I've been hearing a lot in the media about how important rare earth metals are (from the economic standpoint of China limiting their export), but what do some of them actually do that makes them so essential that can't be done with more common elements like silicon, gold, copper, aluminum, germanium, etc? It seems all the building blocks of a digital computer such as transistors can be made without them, so why all the fuss?

I've dug around a little for articles, but all of those are written for the general public and only name what devices require rare earths rather than actual components.

Best Answer

Although tantalum is not one of the rare earths -- it is one of the "transition metals", like gold -- tantalum's scarcity (1 or 2 ppm of the earth's crust) and primary use in electronics (tantalum capacitors) fits in with the scope of this question.

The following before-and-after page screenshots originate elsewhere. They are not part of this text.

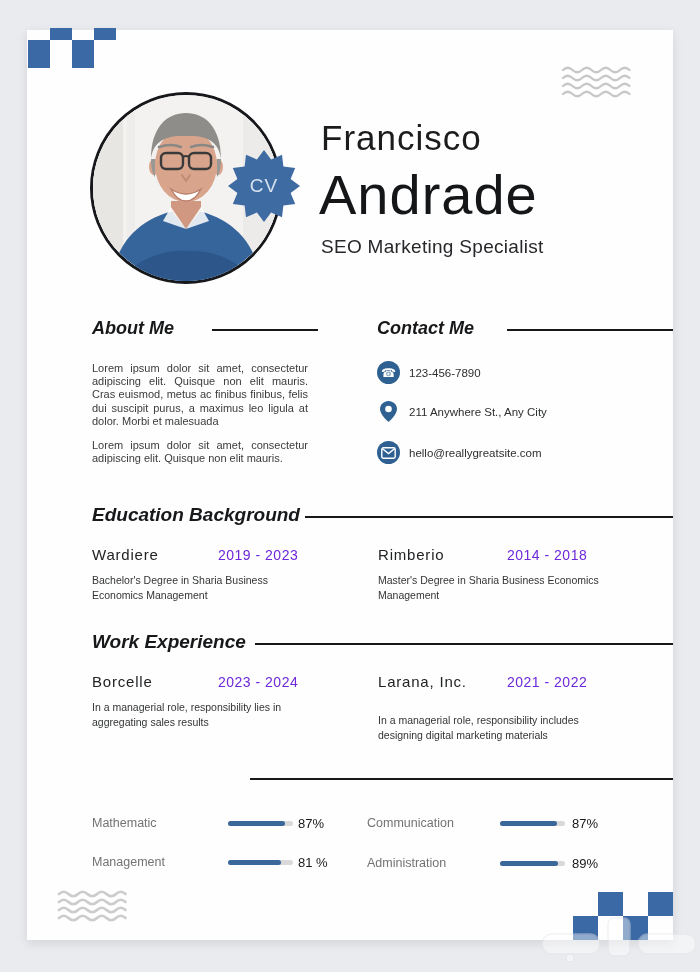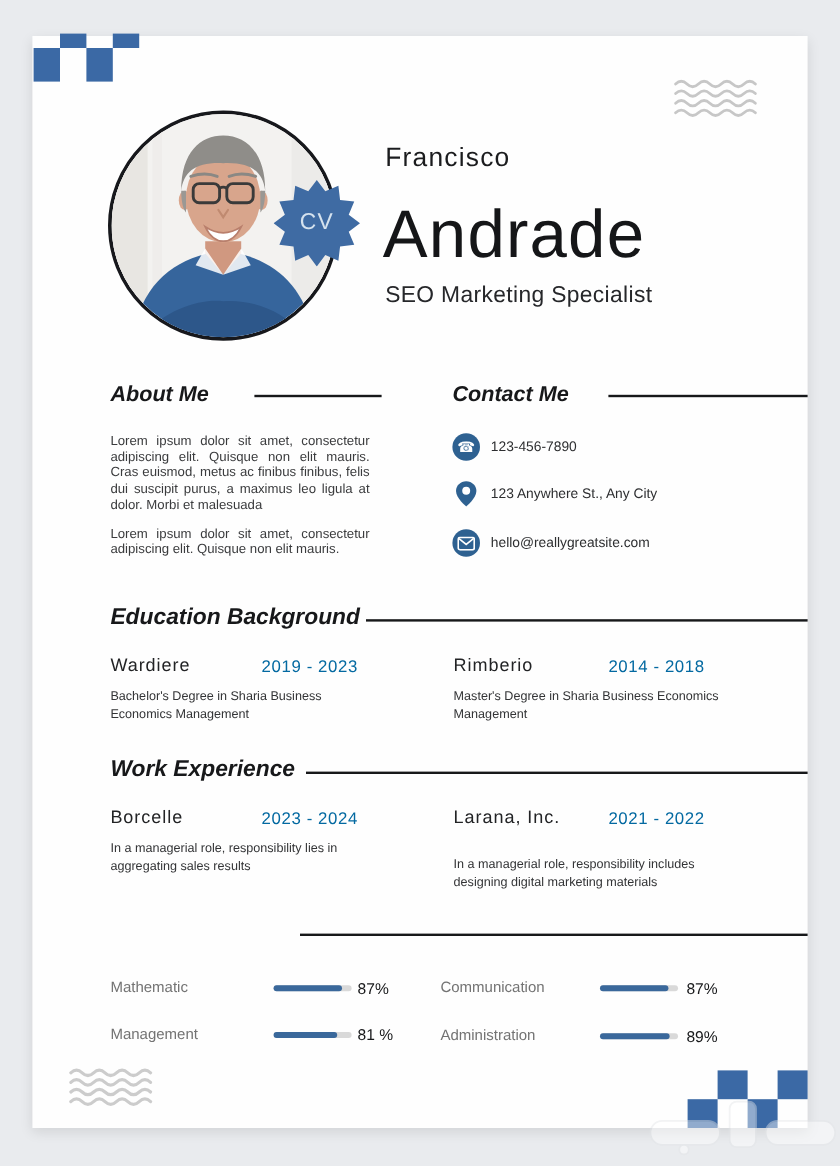--- a/index.html
+++ b/index.html
@@ -25,7 +25,7 @@
   .cv-badge { position:absolute; left:228px; top:150px; width:72px; height:72px; }
   .cv-badge .cv-text { position:absolute; left:0; top:0; width:72px; height:72px; display:flex; align-items:center;
                 justify-content:center; color:#d5e2ee; font-size:19px; letter-spacing:1px; font-weight:500; }
-  .name-first { position:absolute; left:321px; top:118px; font-size:22px; font-weight:400; color:#1b1c1e; letter-spacing:1px; }
+  .name-first { position:absolute; left:321px; top:118px; font-size:35px; font-weight:400; color:#1b1c1e; letter-spacing:1px; }
   .name-last  { position:absolute; left:319px; top:162px; font-size:56px; font-weight:500; color:#151618; letter-spacing:1px; }
   .job-title  { position:absolute; left:321px; top:236px; font-size:19px; font-weight:400; color:#26272a; letter-spacing:.3px; }
 

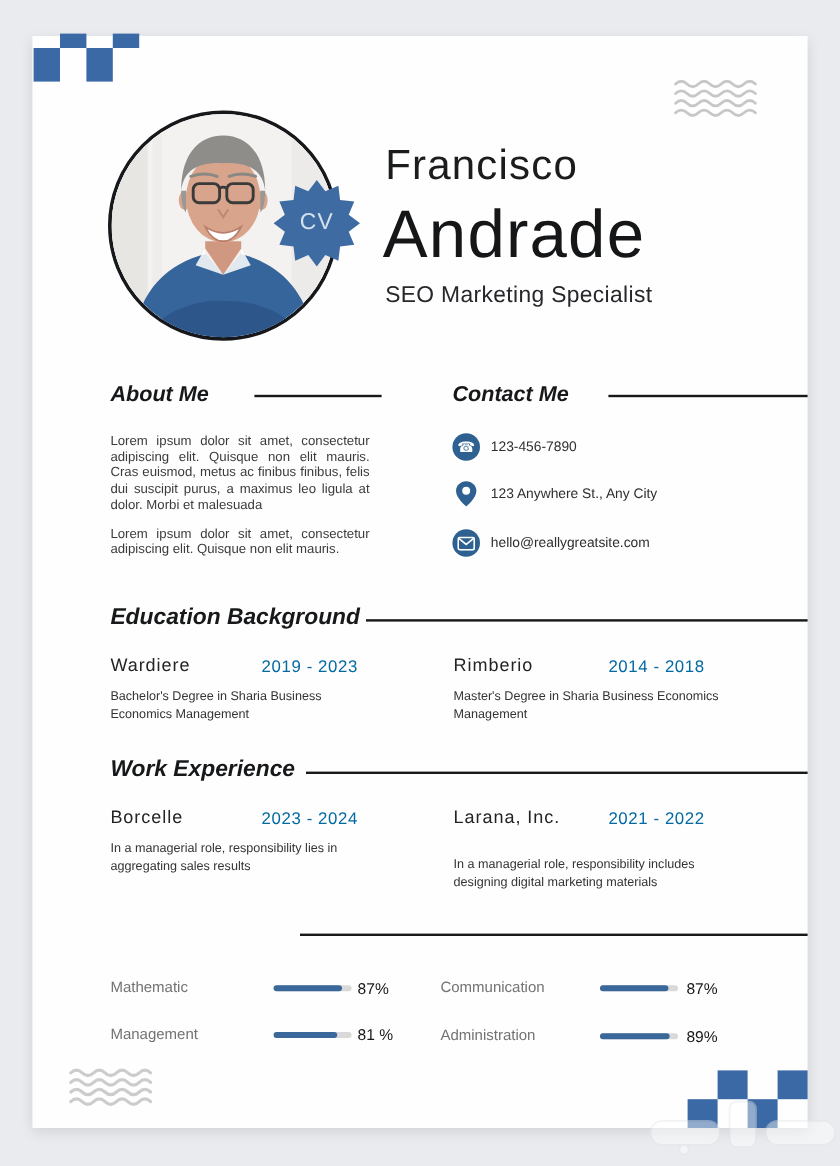--- a/index.html
+++ b/index.html
@@ -146,7 +146,7 @@
       <path d="M11.5,1 C6.7,1 3,4.7 3,9.1 C3,15 11.5,22 11.5,22 C11.5,22 20,15 20,9.1 C20,4.7 16.3,1 11.5,1 Z" fill="#2e6191"></path>
       <circle cx="11.5" cy="9" r="3.3" fill="#ffffff"></circle>
     </svg>
-    <span class="ci-text">123 Anywhere St., Any City</span>
+    <span class="ci-text">211 Anywhere St., Any City</span>
   </div>
   <div class="contact-item" style="top:441px;">
     <div class="icon-circle">

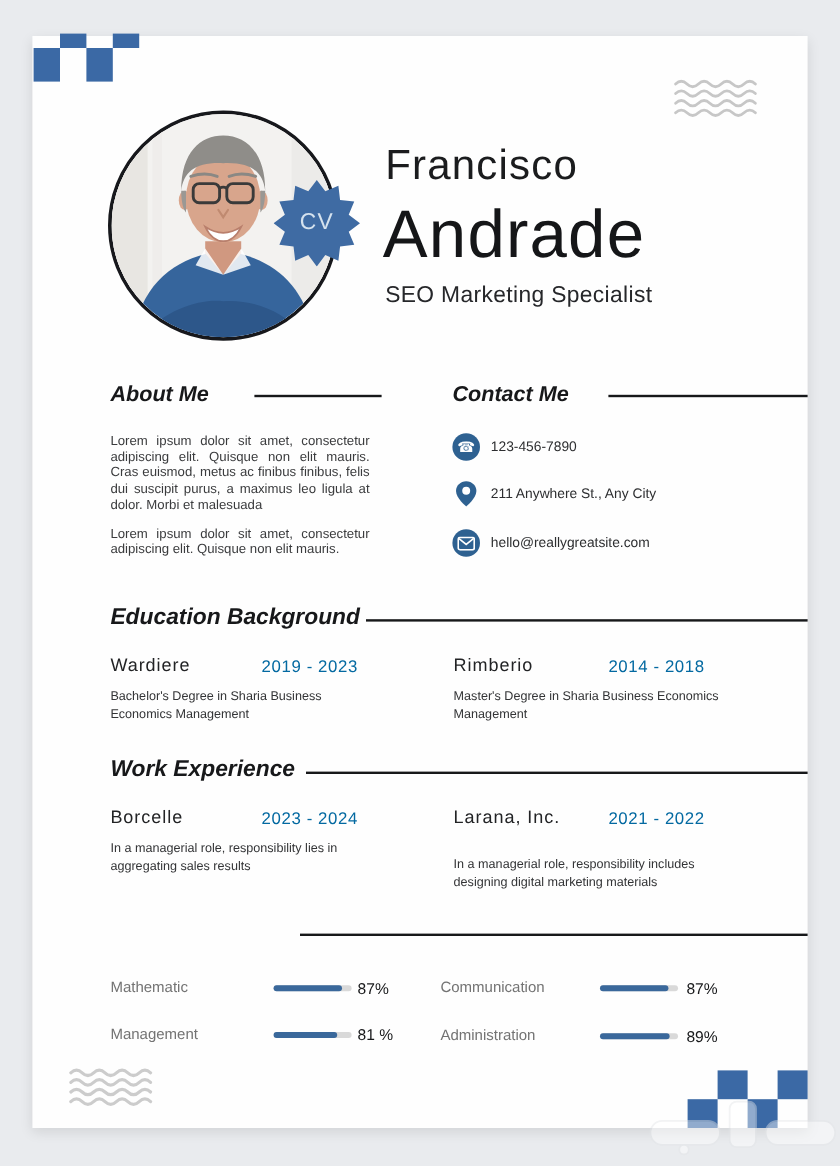--- a/index.html
+++ b/index.html
@@ -49,7 +49,7 @@
 
   
   .entry-name { position:absolute; font-size:15px; color:#222325; font-weight:500; letter-spacing:.8px; white-space:nowrap; }
-  .entry-date { position:absolute; font-size:14px; color:#0369a1; letter-spacing:.5px; white-space:nowrap; }
+  .entry-date { position:absolute; font-size:14px; color:#6d28d9; letter-spacing:.5px; white-space:nowrap; }
   .entry-desc { position:absolute; font-size:10.5px; line-height:1.45; color:#333436; }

Recent legislation in the US (July, 2010) requires companies to disclose if they are using products with tantalum obtained from the Democratic Republic of the Congo (DRC). As a result, prices have risen sharply as other producers come slowly back on-line. One mine in Australia represents 1/3 of the potential global world production.

Source: Reuters

(Note: vertical scale of the graph doesn't start at zero, it gives a slightly distorted look. Full size graph is here)

Because electrolytic tantalum capacitors can be much smaller than aluminum electrolytic capacitors of the same capacity, and have higher voltage ratings, they are used in almost all cell phones, and in other portable electronic equipment.

I designed in a couple of 1000 µF "tants" into a product a couple of years ago, and recently the contract manufacturer contacted us saying that the lead time on the parts had stretched out to 16 weeks and asked if I could find a substitute. As a result of this exercise, in my latest design I went back to surface-mount aluminum electrolytic capacitors, even though there was a significant space penalty.